The nickel cut in the property tax rate would have saved the average homeowner $20 on his or her annual tax bill. But that benefit has to be balanced against the city's No. 1 quality-of-life issue, which is ensuring that the streets are safe. Public order is government's first responsibility; if people can't feel secure in their own neighborhoods, no amount of tax-cutting is going to persuade them the city is a good place to live.

The mayor recognized that some trade-offs aren't worth making. City police are already understaffed and overstretched. Mr. Schmoke wants to expand community policing to more neighborhoods, put more officers on foot patrol and beef up the department's ability to prevent crime and catch criminals.

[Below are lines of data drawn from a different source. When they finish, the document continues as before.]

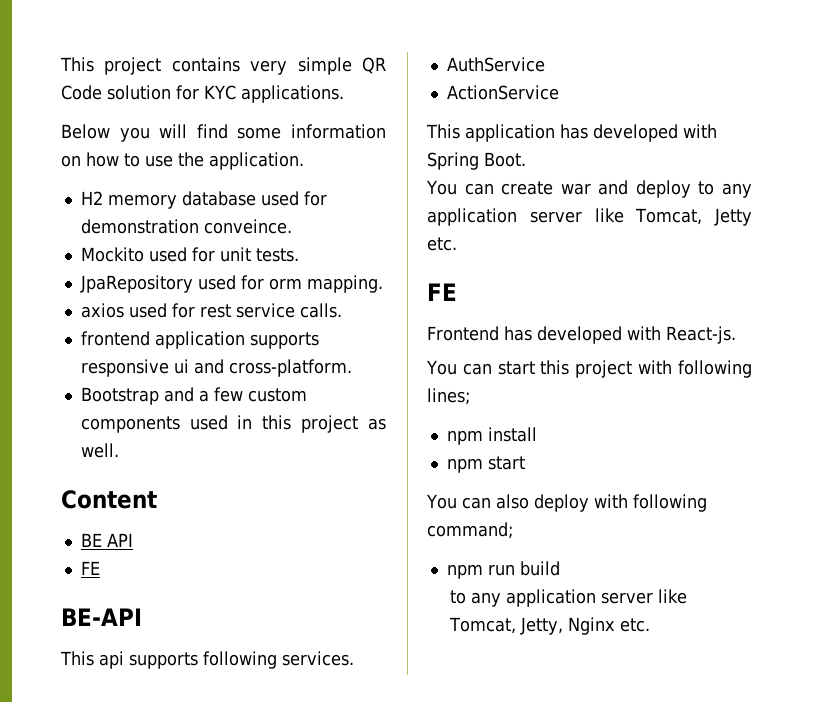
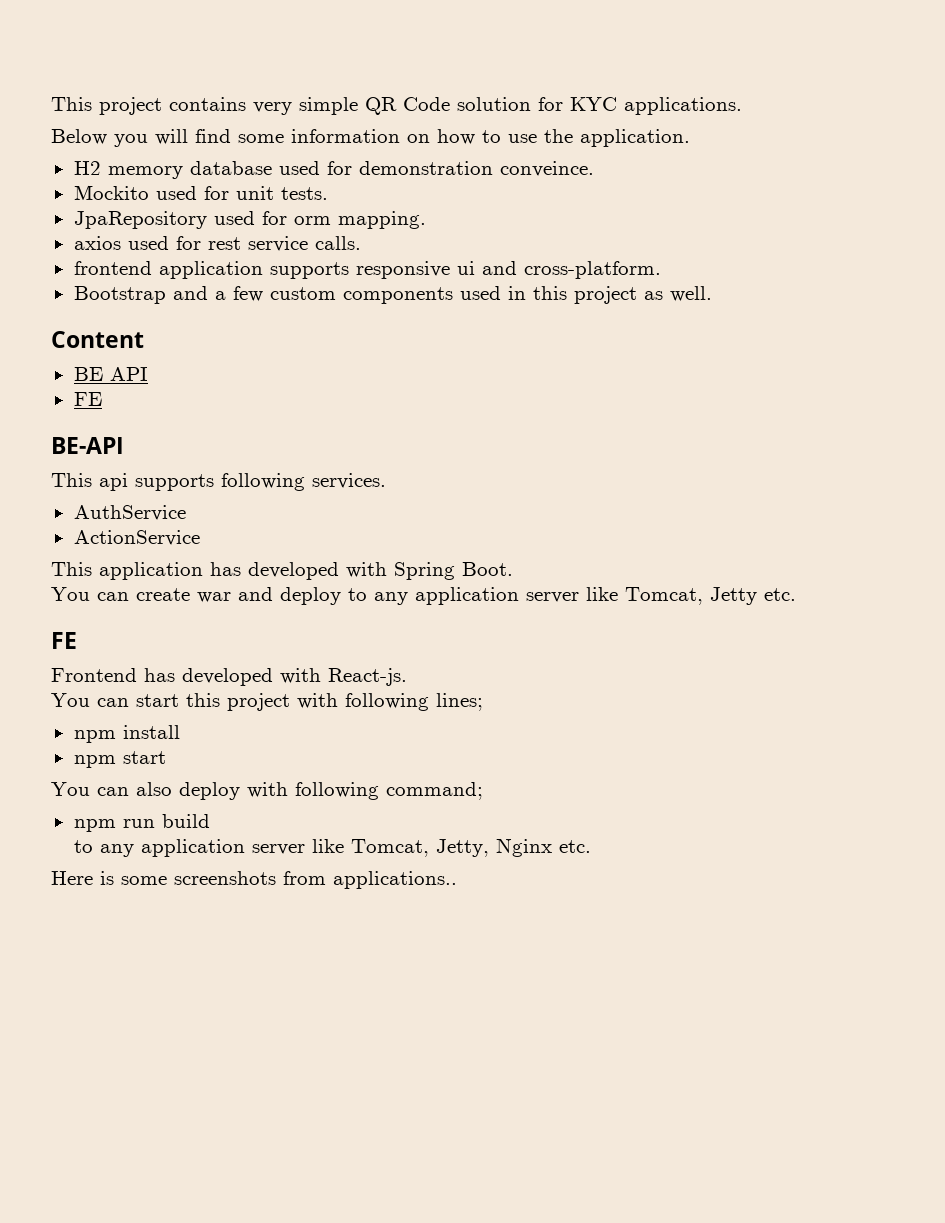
(650, 625) none -> [51,871,457,889] // Here is some screenshots from applications..

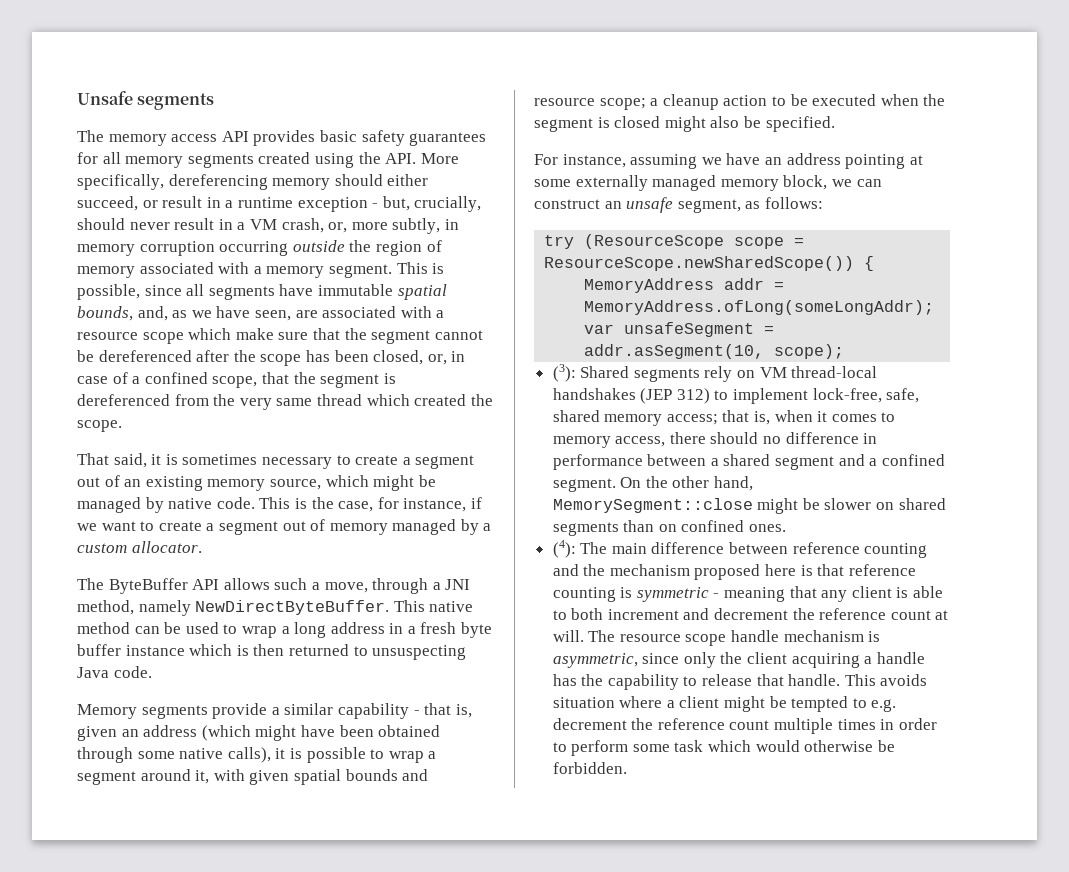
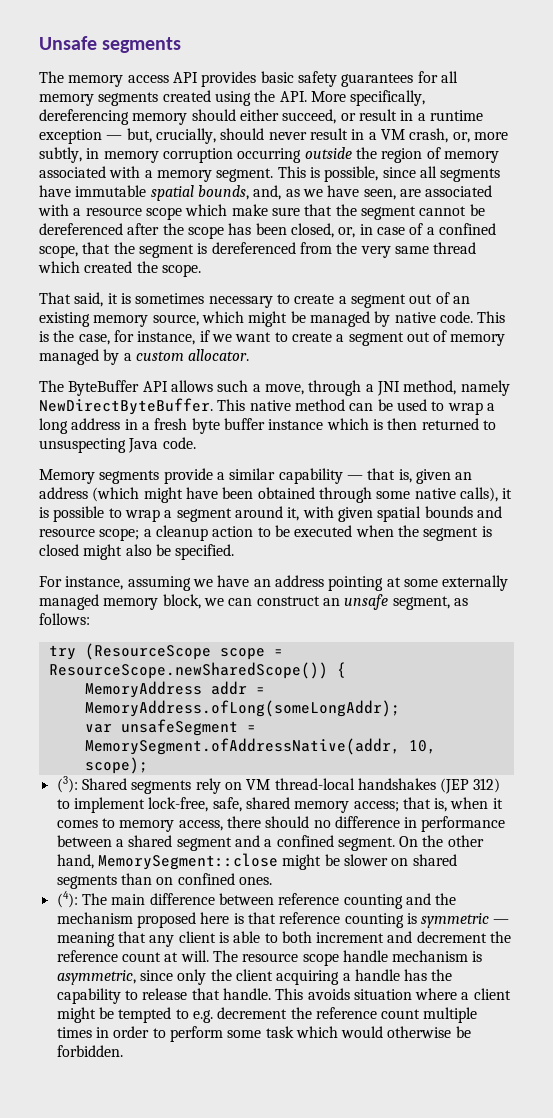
[372,203,379,208] - -> [106,135,123,140] —
[413,710,420,715] - -> [346,475,363,480] —
[584,344,765,359] addr.asSegment(10, -> [84,738,436,755] MemorySegment.ofAddressNative(addr, 10,
[713,593,720,598] - -> [493,919,510,924] —

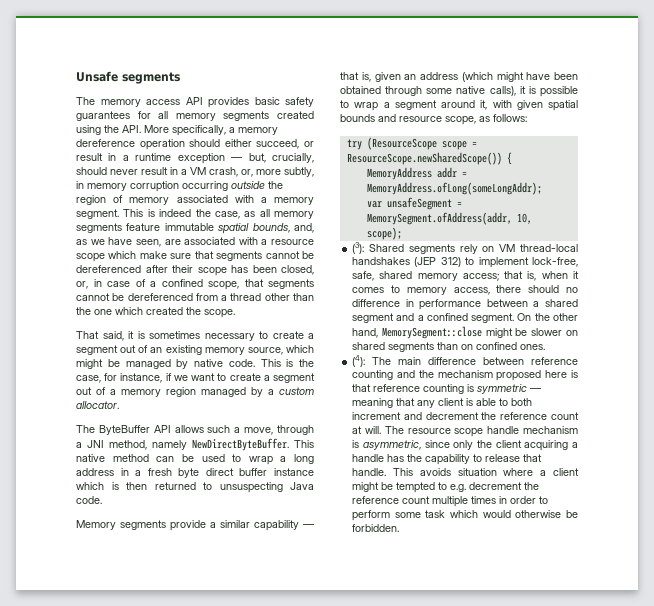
[39,109,188,125] dereferencing memory -> [229,127,278,135] [76,139,185,150] a memory dereference operation
[324,166,501,182] [39,185,71,197] possible, since all segments have -> [159,209,314,219] [76,223,161,233] indeed the case, as all memory segments feature
[335,204,416,220] the segment -> [216,251,263,261] segments
[162,223,184,235] the -> [172,265,193,273] their
[113,242,477,258] the segment is dereferenced from the very same thread -> [268,279,314,289] [76,293,314,301] [76,307,112,315] segments cannot be dereferenced from a thread other than the one
[450,334,506,346] memory -> [110,387,196,397] a memory region
(220, 426) none -> [205,468,234,476] direct
[99,525,492,541] [39,544,235,560] [39,575,509,591] [39,594,450,610] scope; a cleanup action to be executed when the segment is closed might also be specified. // For instance, assuming we have an address pointing at some externally managed memory block, we can construct an unsafe segment, -> [445,116,476,125] scope,
[84,738,400,755] MemorySegment.ofAddressNative(addr, -> [366,212,512,225] MemorySegment.ofAddress(addr,

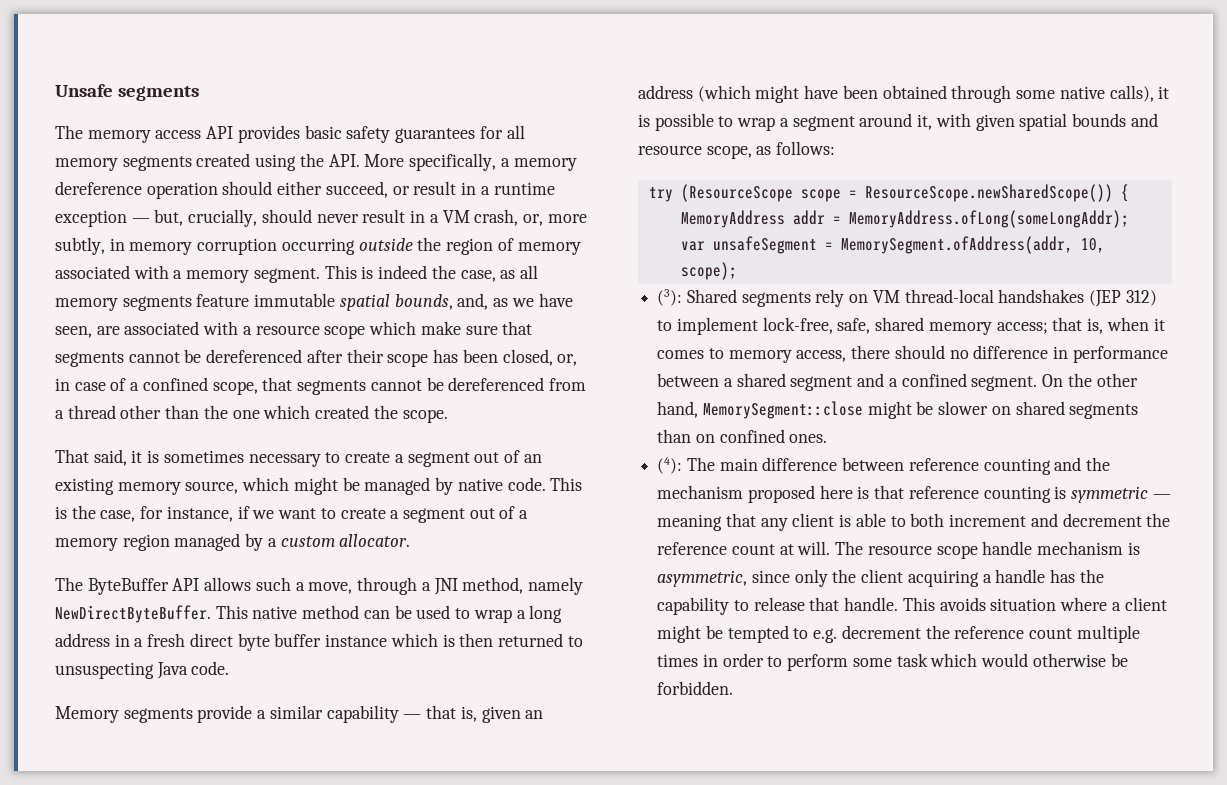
[178,468,234,478] byte direct -> [189,633,270,651] direct byte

But the department must have the resources to do the job right.

Over the last 30 years, Baltimore's economy has moved from industrial to service businesses. Meanwhile, federal assistance has declined dramatically and the city's tax base has steadily shrunk.

These transformations all add up to rapid social change, a tumultuous, disruptive process that inevitably spawns a host of social ills. Too often, law enforcement ends up alone on the front lines to cope with the messy consequences. It wouldn't be so in a perfect world, but this one isn't.

No one disputes the need for further tax cuts. Mayor Schmoke has already approved two property tax cuts and proposes slicing another nickel off the rate next year. High taxes drag the economy, sap the enthusiasm of young families who want to stay in the city and burden elderly people living on fixed incomes. But first things first: Make the streets safe. Until that happens, all the talk of tax cuts and rebates is so much grandstanding demagogy.